Strava users can now control Spotify while tracking an activity, thanks to a new integration between the two services.
It means you can play, pause, resume, skip and browse Spotify from the record screen on Strava, whether you're listening to music, a podcast, or an audiobook.
Users will no longer have to skip between apps to change up what they are listening to, which means you can focus more on your pedalling, apparently. Strava said in the press release that it will allow exercisers to "tap into the motivation that gets them moving".
Obviously, this is most of use to riders who use the Strava app directly to record their rides, with their phone mounted on their handlebars, as opposed to those with bike computers, but it's still a fun addition. If all your ride needed was to be able to skip "Revolution 9" on The White Album or to listen once more to "Witness the Fitness" by Roots Manuva, this is the update for you.
The press release does not state whether a premium Strava subscription is required to use the new feature, but it can be used with Spotify free or premium.
“We're excited to partner with a global leader like Spotify to seamlessly integrate music and movement on the platform," Strava's VP of connected partnerships. Mateo Ortega said. "This new feature further solidifies Strava's position at the center of connected fitness and continues to demonstrate the power of the global community of active people on Strava."
Strava is also running the "Workout" playlist of Spotify from next Thursday, 20th April.
According to Spotify, “I'm Good (Blue)” by Bebe Rehxa and David Guetta, “INDUSTRY BABY (feat. Jack Harlow)” by Jack Harlow and Lil Nas X and “Unholy (feat. Kim Petras)” by Sam Smith and Kim Petras, are the top workout songs globally, something that brings us sadness.
Strava is currently raising its prices, with a yearly subscription in the UK increasing to £54.99 a year from May, up from £47.99 before. The monthly subscription increases more percentage wise, going up to £8.99 from £6.99.
The fitness social media and activity-tracking app remains available as a free activity tracker, of course, but a downgrade would mean the loss of premium features such as route planning, a training progress dashboard, goal setting and segment competitions.
Earlier this year, the company insisted its new pricing structure, which differs depending on a user’s location, is compliant with “all relevant laws and regulations”.
In Italy, Ireland and Spain, the monthly price is similar to the UK at €7.99 (£7.03), whereas users in France will pay €9.99 (£8.78). The fee is highest for those in the Netherlands and Germany, where subscribers will be charged €10.99 (£9.66) a month.

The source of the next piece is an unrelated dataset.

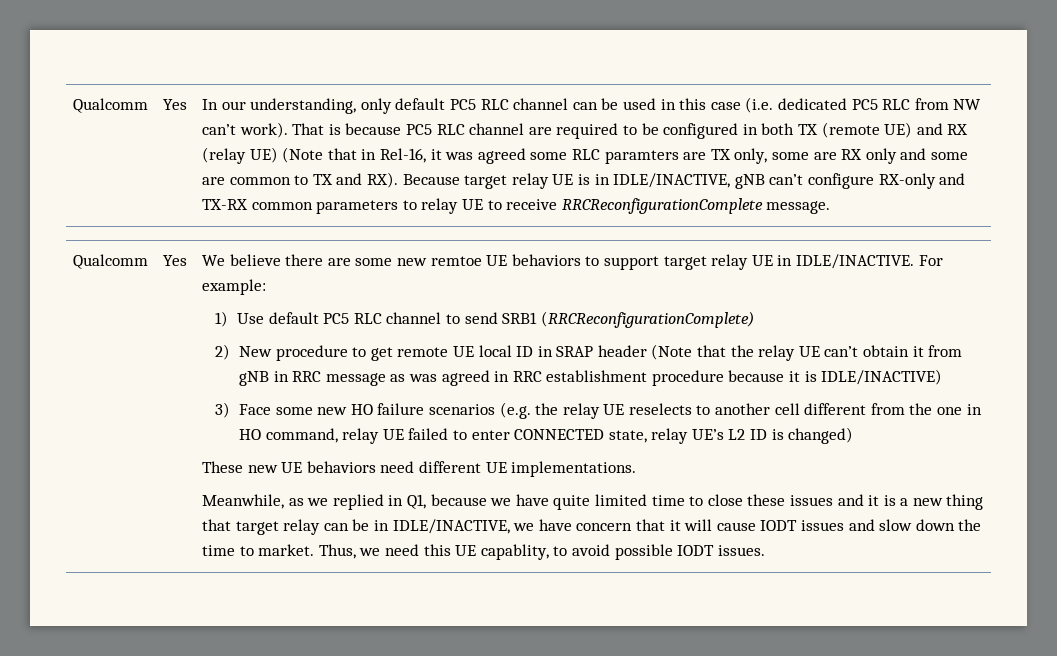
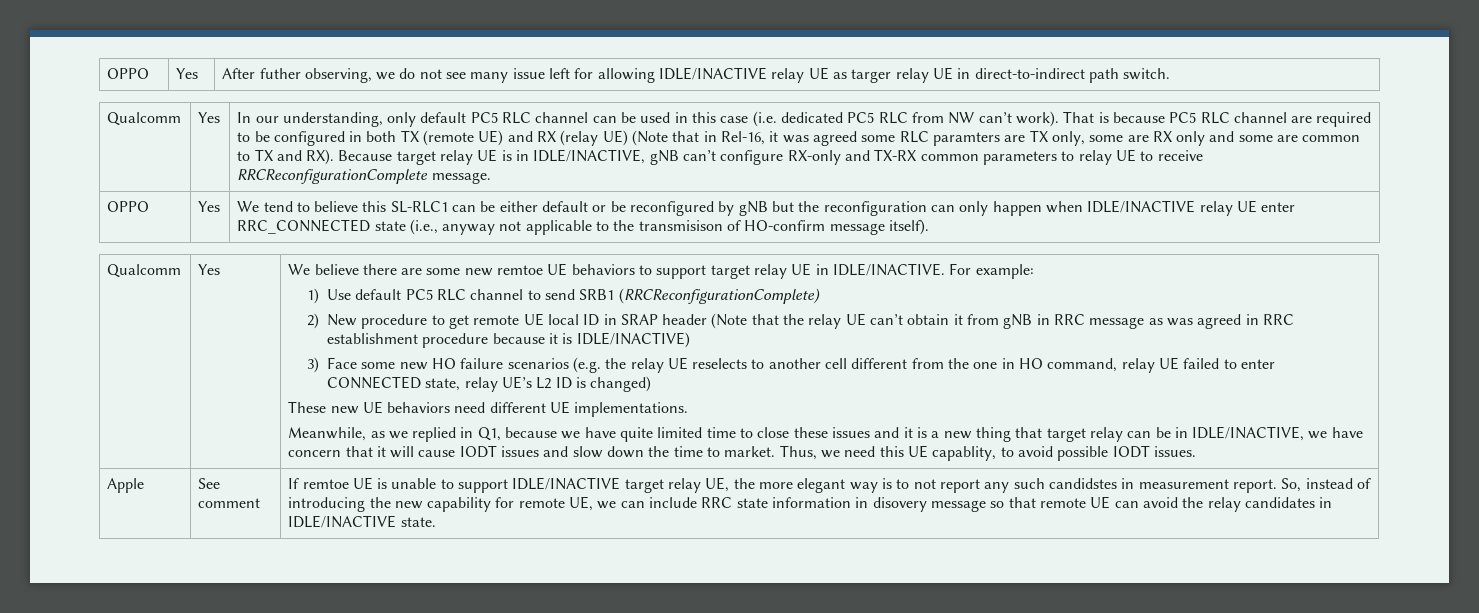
+ OPPO | Yes | After futher observing, we do not see many issue left for allowing IDLE/INACTIVE relay UE as targer relay UE in direct-to-indirect path switch.
+ OPPO | Yes | We tend to believe this SL-RLC1 can be either default or be reconfigured by gNB but the reconfiguration can only happen when IDLE/INACTIVE relay UE enter RRC_CONNECTED state (i.e., anyway not applicable to the transmisison of HO-confirm message itself).
+ Apple | See comment | If remtoe UE is unable to support IDLE/INACTIVE target relay UE, the more elegant way is to not report any such candidstes in measurement report. So, instead of introducing the new capability for remote UE, we can include RRC state information in disovery message so that remote UE can avoid the relay candidates in IDLE/INACTIVE state.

In a statement shared with Cycling Weekly, a Strava spokesperson said: “Prior to rolling out any new pricing structure, our legal team ensures that we comply with all relevant laws and regulations related to pricing.”
Last week, the company issued an apology to its users over its handling of its subscription price increases, saying it “made a mistake” by not providing sufficient information.
“Our intention was not to hide these pricing changes, we just moved too fast,” a company press release read. “We also missed the opportunity to inform long-standing monthly subscribers that, by shifting from paying monthly to annual, they can avoid a significant price increase altogether.
“We sincerely apologise for the confusion and concern this has caused many of our valued subscribers.”
Strava said it will continue to “periodically assess” its prices, meaning that they could change again in the future. The company added that any potential further changes will come into force to “better reflect the work” it takes to build the “best experience” for its users.